The response has to reproduce all entries exactly while excluding their pictures.

[[ DATA RECORDS, beginning ]]

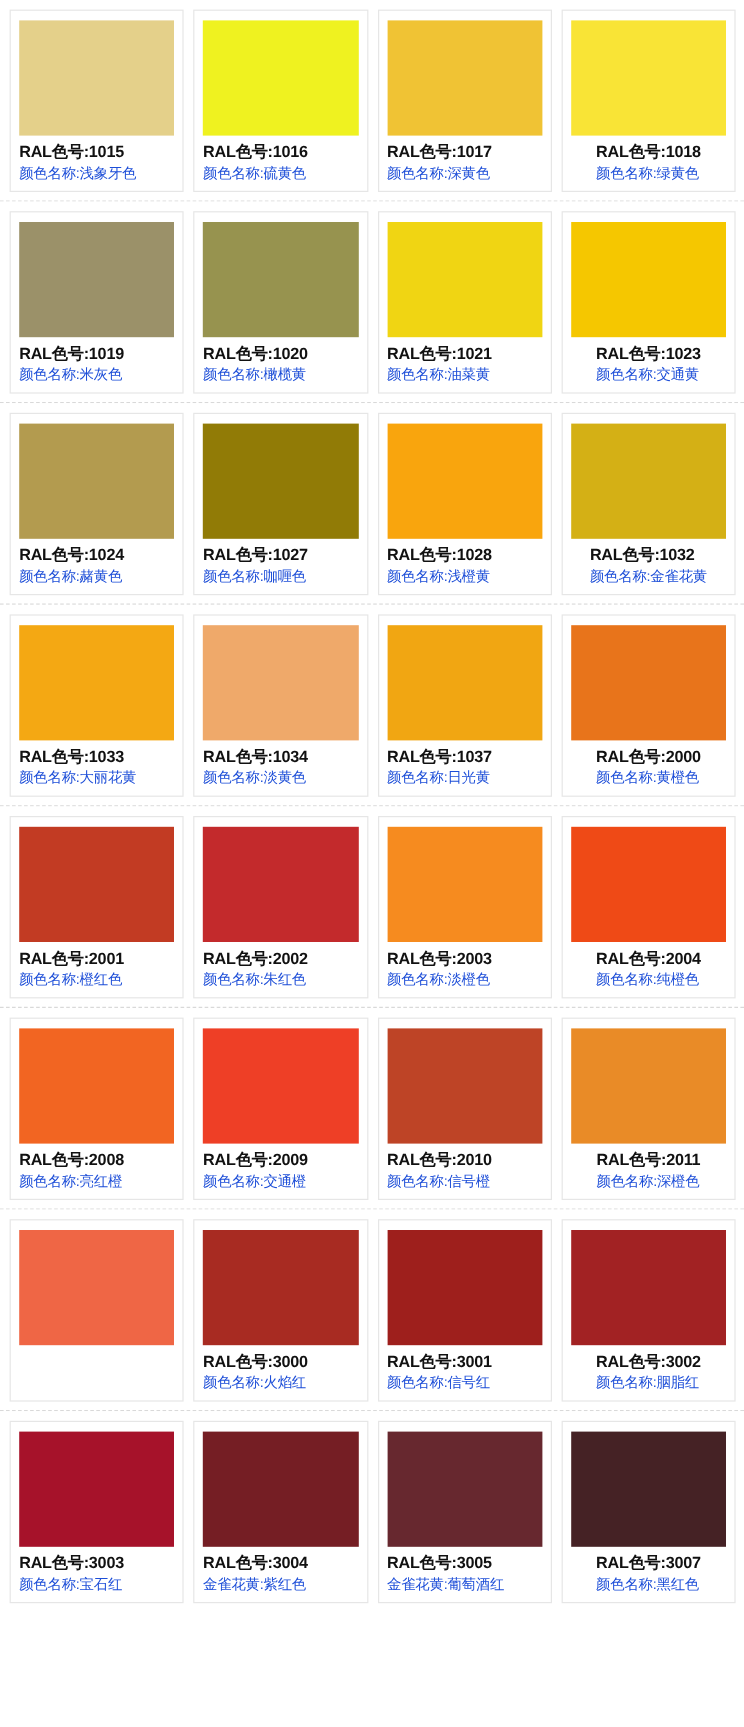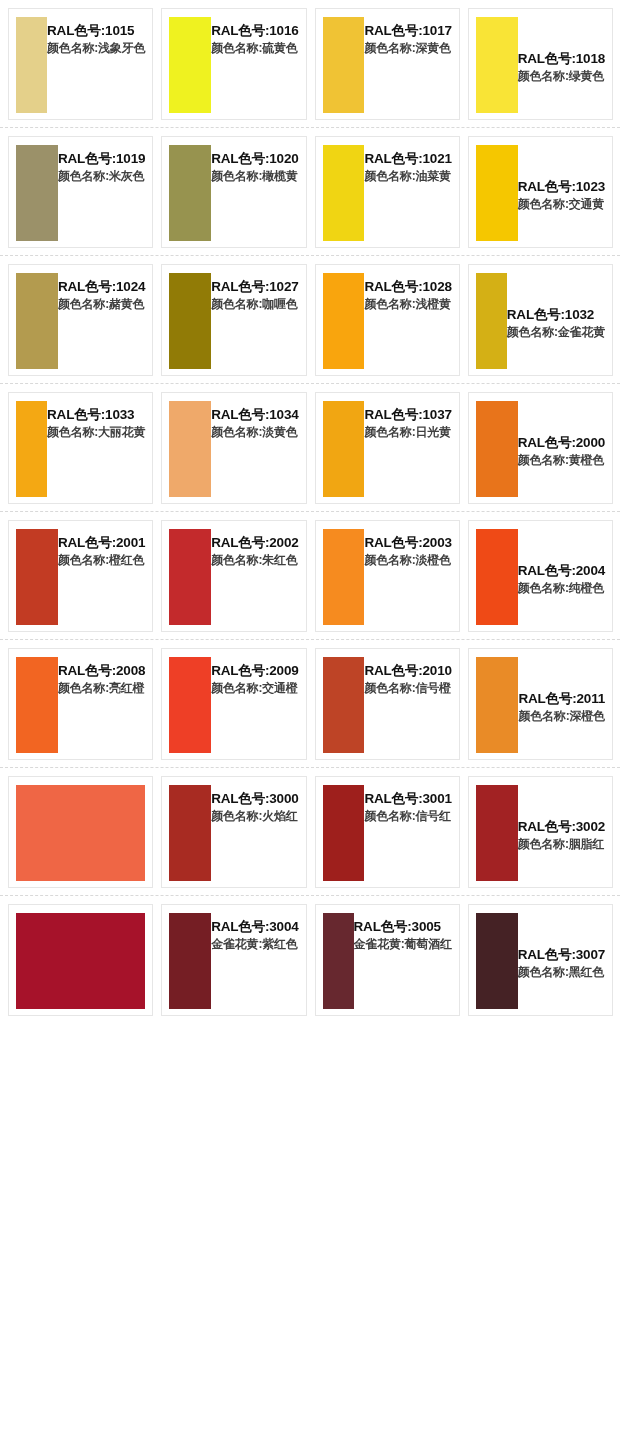--- a/index.html
+++ b/index.html
@@ -35,7 +35,7 @@
     border: 1px solid #e6e6e6;
     padding: 8px 7px 6px 7px;
     display: flex;
-    flex-direction: row;
+    flex-direction: column;
   }
   .color-card:last-child {
     margin-right: 7px;

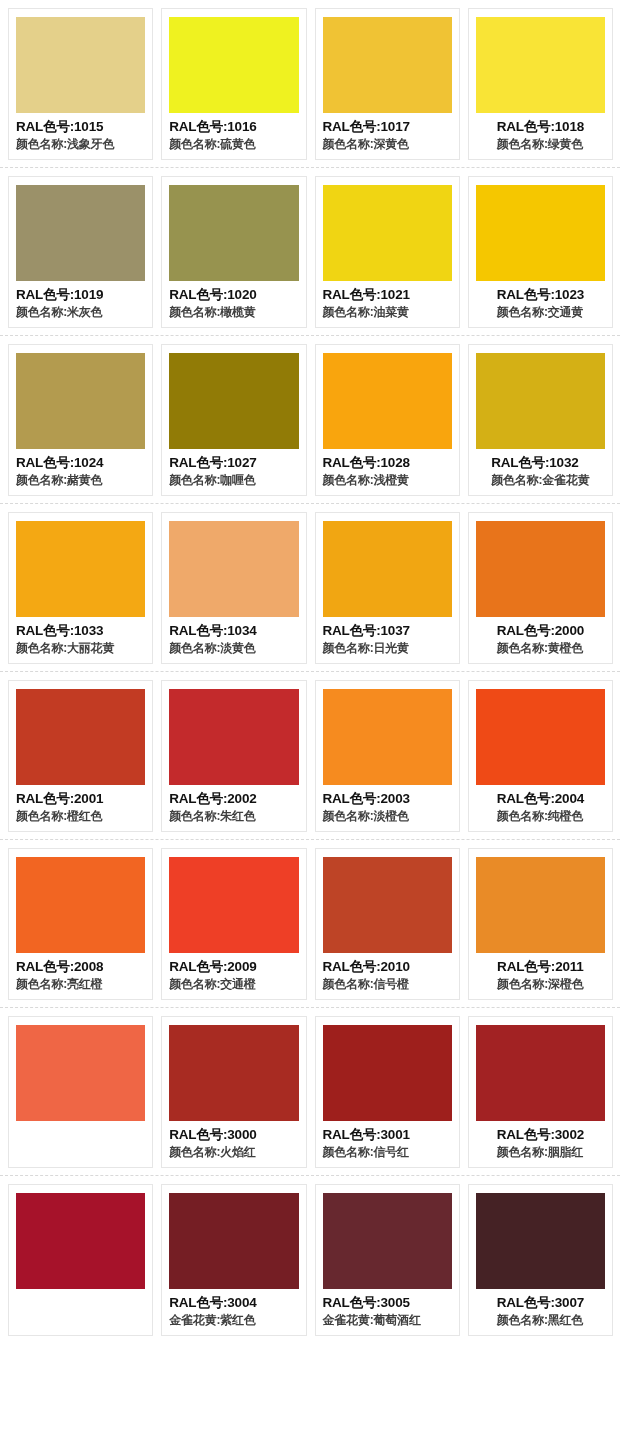--- a/index.html
+++ b/index.html
@@ -59,8 +59,8 @@
   }
   .color-name {
     font-size: 12px;
-    font-weight: bold;
-    color: #404040;
+    font-weight: normal;
+    color: #1d4ed8;
     line-height: 17px;
     white-space: nowrap;
     letter-spacing: -0.2px;

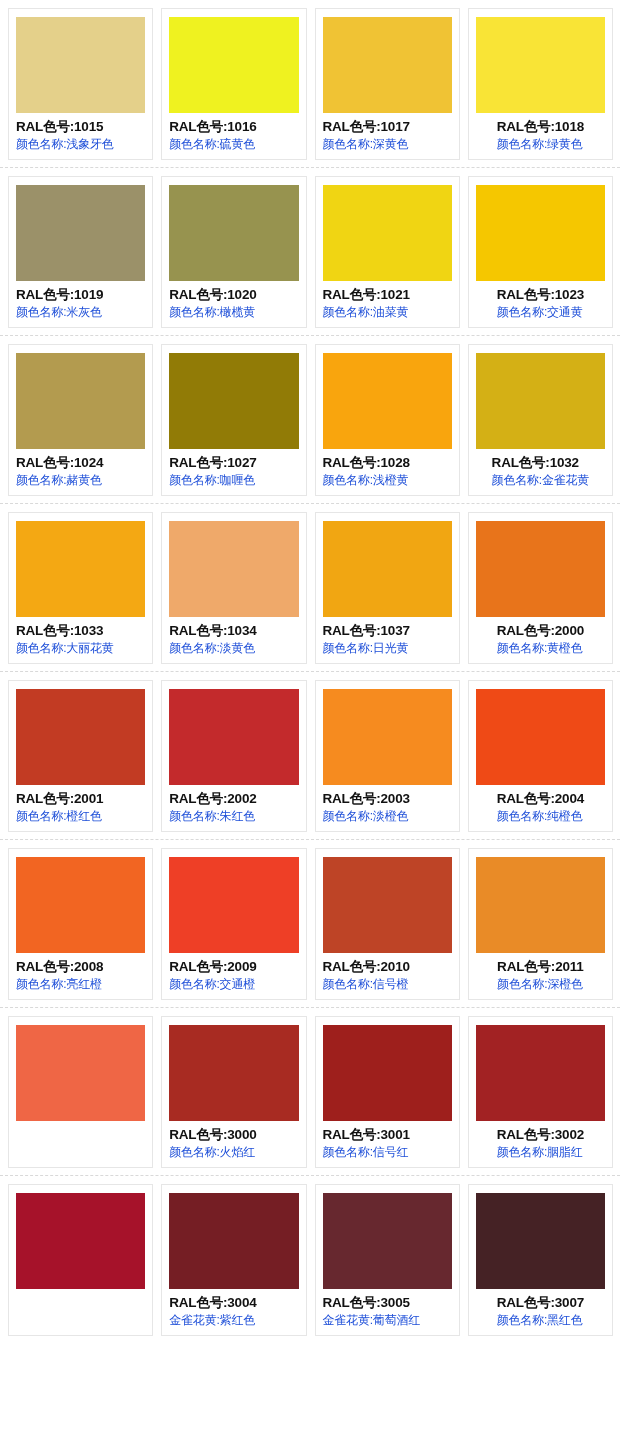--- a/index.html
+++ b/index.html
@@ -279,6 +279,10 @@
     <div class="swatch-row">
       <div class="color-card">
         <div class="color-swatch" style="background-color: rgb(166, 18, 42);"></div>
+        <div class="card-labels">
+          <div class="ral-code">RAL色号:3003</div>
+          <div class="color-name">颜色名称:宝石红</div>
+        </div>
       </div>
       <div class="color-card">
         <div class="color-swatch" style="background-color: rgb(117, 30, 36);"></div>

[[ DATA RECORDS, end ]]

▸ **RESPONSE**
--- a/index.html
+++ b/index.html
@@ -35,7 +35,7 @@
     border: 1px solid #e6e6e6;
     padding: 8px 7px 6px 7px;
     display: flex;
-    flex-direction: row;
+    flex-direction: column;
   }
   .color-card:last-child {
     margin-right: 7px;

--- a/index.html
+++ b/index.html
@@ -59,8 +59,8 @@
   }
   .color-name {
     font-size: 12px;
-    font-weight: bold;
-    color: #404040;
+    font-weight: normal;
+    color: #1d4ed8;
     line-height: 17px;
     white-space: nowrap;
     letter-spacing: -0.2px;

--- a/index.html
+++ b/index.html
@@ -279,6 +279,10 @@
     <div class="swatch-row">
       <div class="color-card">
         <div class="color-swatch" style="background-color: rgb(166, 18, 42);"></div>
+        <div class="card-labels">
+          <div class="ral-code">RAL色号:3003</div>
+          <div class="color-name">颜色名称:宝石红</div>
+        </div>
       </div>
       <div class="color-card">
         <div class="color-swatch" style="background-color: rgb(117, 30, 36);"></div>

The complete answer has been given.